At the time when early voting was upon us, the party targeted top areas and blasted them with more early voting messaging.  After that they continued to expand efforts across the state at a time when Democrats did nothing.

Future success isn’t just about basic campaign techniques. It’s also about avoiding pitfalls, and to keep an eye on how we can improve.

What does the GOP need to watch for?

Sioux Falls. With a higher concentration of moderates, the Sioux Falls area seems to be getting to be more like larger cities in voting behaviors.  Statewide in the House, the GOP picked up 4 seats it didn’t have. But, the GOP exchanged them for five seats that it lost to Democrat candidates on election night.

Three of the seats the GOP lost were in the Sioux Falls area.

This could simply be related to the mid-term election, but historically, it has been an area where Democrats have been able to make inroads. As South Dakota has shifted to be redder and redder, Sioux Falls hasn’t necessarily gone that way.

It bears watching and will demand that the party recruit good and hard-working candidates to restore those seats to Republican leadership. And it might mean that more resources need to be shifted by the party as a whole to keep pace with the population.

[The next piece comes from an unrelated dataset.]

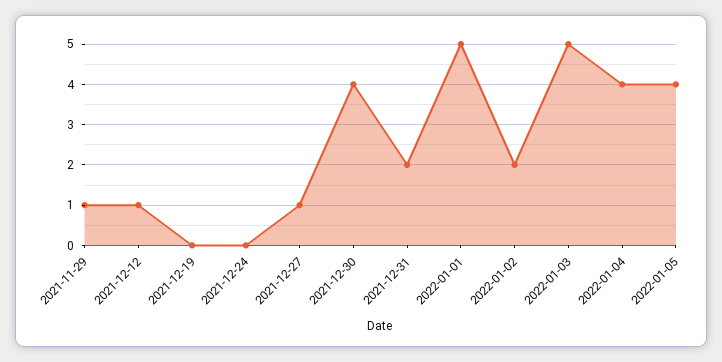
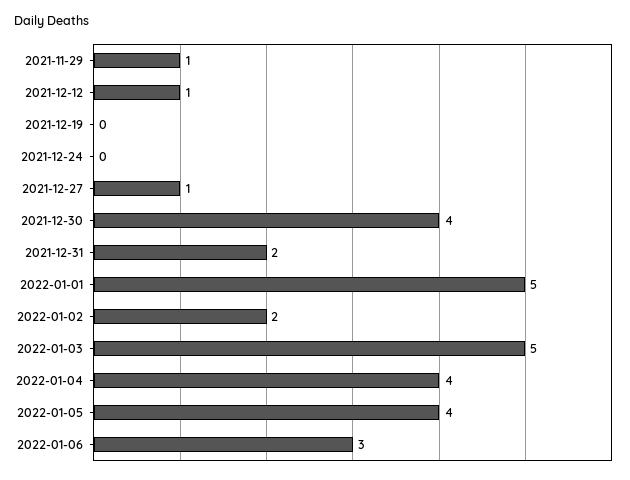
2022-01-06: none -> 3

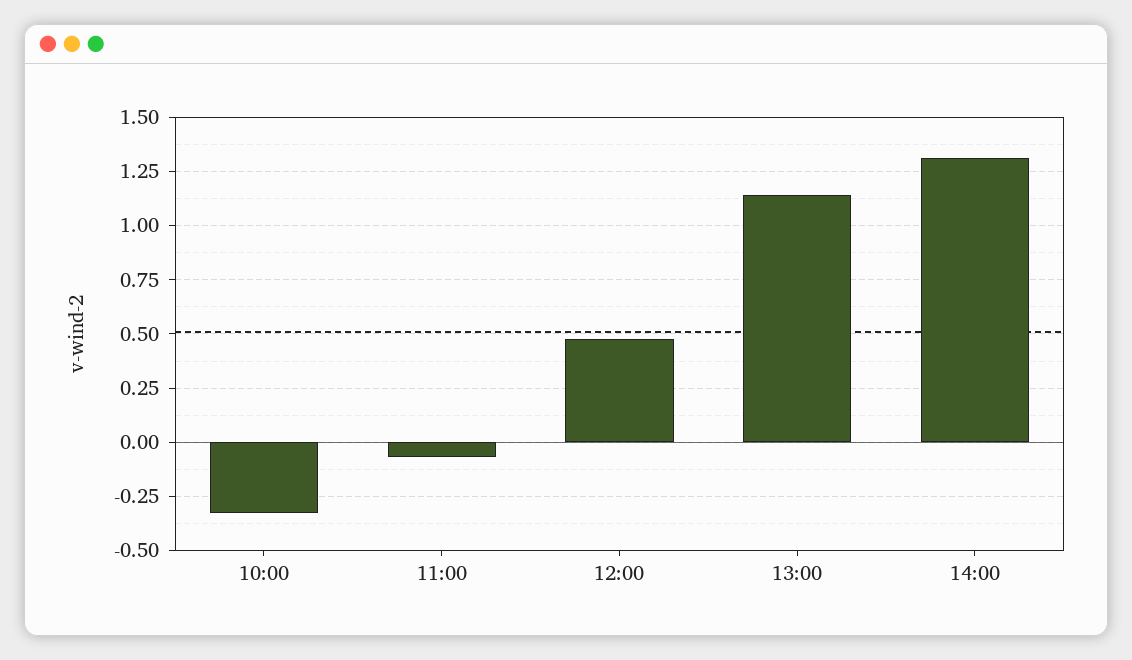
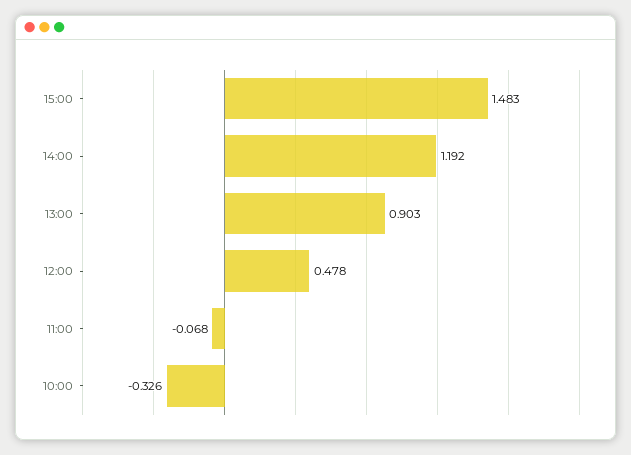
13:00: 1.15 -> 0.903
14:00: 1.3 -> 1.192
15:00: none -> 1.483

Counties need to tend to business.  I can’t remember a time when even in the worst of years that Hughes County has gone as blue as it has.

Sure, Dems have had a rare seat or two in the Pierre centered legislative district in the last 40 years. But for it to go blue in not just one, but two top ticket races in a time when the GOP has a 100,000 vote advantage across the state is unheard of.  Additionally, there were other traditionally strong Republican areas such as Pennington County that required “triage” in the final month of the campaign (for lack of a better word) to get the troops marching in one direction.

You might refer to it as “mission creep,” defined as a project or mission that goes beyond its original goals, often after initial successes. County GOP Organizations need to remind themselves what they’re there for. They aren’t social clubs, or ideological discussion groups. They originally organized for the purpose of getting Republicans elected. Period.

As we move into 2020, we need to remember that.